Current thread 0x0000e727cfdde020 (most recent call first):
  File "/pyenv/versions/3.11.15/lib/python3.11/site-packages/cuopt/linear_programming/solver/solver.py", line 98 in Solve
  File "/pyenv/versions/3.11.15/lib/python3.11/site-packages/cuopt/utilities/exception_handler.py", line 24 in func
  File "/__w/cuopt/cuopt/python/cuopt/cuopt/tests/linear_programming/test_incumbent_callbacks.py", line 87 in _run_incumbent_solver_callback
  File "/__w/cuopt/cuopt/python/cuopt/cuopt/tests/linear_programming/test_incumbent_callbacks.py", line 112 in test_incumbent_get_callback

New failure:

=================================== FAILURES ===================================
_________________ test_incumbent_get_callback[/mip/swath1.mps] _________________

file_name = '/mip/swath1.mps'

    @pytest.mark.parametrize(
        "file_name",
        [
            ("/mip/swath1.mps"),
            ("/mip/neos5-free-bound.mps"),
        ],
    )
    def test_incumbent_get_callback(file_name):
>       _run_incumbent_solver_callback(file_name, include_set_callback=False)

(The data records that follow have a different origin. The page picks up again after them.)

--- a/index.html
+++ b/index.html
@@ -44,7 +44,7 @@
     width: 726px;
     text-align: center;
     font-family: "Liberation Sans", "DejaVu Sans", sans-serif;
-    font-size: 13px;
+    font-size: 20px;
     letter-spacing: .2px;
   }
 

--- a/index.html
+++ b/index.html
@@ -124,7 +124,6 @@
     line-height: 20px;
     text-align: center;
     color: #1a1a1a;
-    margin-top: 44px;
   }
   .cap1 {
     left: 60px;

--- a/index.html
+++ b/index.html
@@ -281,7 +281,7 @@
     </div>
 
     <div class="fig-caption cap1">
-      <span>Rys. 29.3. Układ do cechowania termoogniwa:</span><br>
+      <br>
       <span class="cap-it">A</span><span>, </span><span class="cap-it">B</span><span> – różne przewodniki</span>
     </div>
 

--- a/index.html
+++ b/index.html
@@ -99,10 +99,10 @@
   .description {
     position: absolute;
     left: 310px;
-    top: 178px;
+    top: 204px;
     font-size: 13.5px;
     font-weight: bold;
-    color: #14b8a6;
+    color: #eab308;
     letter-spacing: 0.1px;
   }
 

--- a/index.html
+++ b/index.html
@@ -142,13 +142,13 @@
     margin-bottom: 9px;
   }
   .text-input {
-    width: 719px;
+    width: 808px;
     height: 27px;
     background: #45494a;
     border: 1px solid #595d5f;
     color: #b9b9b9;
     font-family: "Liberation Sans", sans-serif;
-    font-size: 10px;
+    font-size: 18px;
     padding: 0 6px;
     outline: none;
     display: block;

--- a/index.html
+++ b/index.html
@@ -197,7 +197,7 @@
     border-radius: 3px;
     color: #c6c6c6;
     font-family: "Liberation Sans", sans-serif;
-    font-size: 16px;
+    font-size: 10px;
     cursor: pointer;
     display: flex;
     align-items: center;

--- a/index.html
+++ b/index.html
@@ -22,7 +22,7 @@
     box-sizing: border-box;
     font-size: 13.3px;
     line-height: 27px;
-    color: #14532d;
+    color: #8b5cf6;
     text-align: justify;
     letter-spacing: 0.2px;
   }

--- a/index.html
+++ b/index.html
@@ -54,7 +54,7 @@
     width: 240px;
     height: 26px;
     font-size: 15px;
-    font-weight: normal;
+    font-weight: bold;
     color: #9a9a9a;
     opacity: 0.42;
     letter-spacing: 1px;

tests/linear_programming/test_incumbent_callbacks.py:112: 
_ _ _ _ _ _ _ _ _ _ _ _ _ _ _ _ _ _ _ _ _ _ _ _ _ _ _ _ _ _ _ _ _ _ _ _ _ _ _ _ 
tests/linear_programming/test_incumbent_callbacks.py:87: in _run_incumbent_solver_callback
    solution = solver.Solve(data_model_obj, settings)
               ^^^^^^^^^^^^^^^^^^^^^^^^^^^^^^^^^^^^^^
/opt/conda/envs/test/lib/python3.12/site-packages/cuopt/utilities/exception_handler.py:48: in func
    raise e
/opt/conda/envs/test/lib/python3.12/site-packages/cuopt/utilities/exception_handler.py:24: in func
    return f(*args, **kwargs)
           ^^^^^^^^^^^^^^^^^^
/opt/conda/envs/test/lib/python3.12/site-packages/cuopt/linear_programming/solver/solver.py:98: in Solve
    s = solver_wrapper.Solve(
_ _ _ _ _ _ _ _ _ _ _ _ _ _ _ _ _ _ _ _ _ _ _ _ _ _ _ _ _ _ _ _ _ _ _ _ _ _ _ _ 

>   ???
E   RuntimeError: CUDA error encountered at: file=/tmp/conda-bld-output/bld/rattler-build_libmps-parser/work/cpp/src/pdlp/utilities/ping_pong_graph.cu line=57: call='cudaStreamEndCapture(stream_view_.value(), &even_graph)', Reason=cudaErrorStreamCaptureInvalidated:operation failed due to a previous error during capture

@copy-pr-bot
Copy link
Copy Markdown

copy-pr-bot Bot commented May 12, 2026

This pull request requires additional validation before any workflows can run on NVIDIA's runners.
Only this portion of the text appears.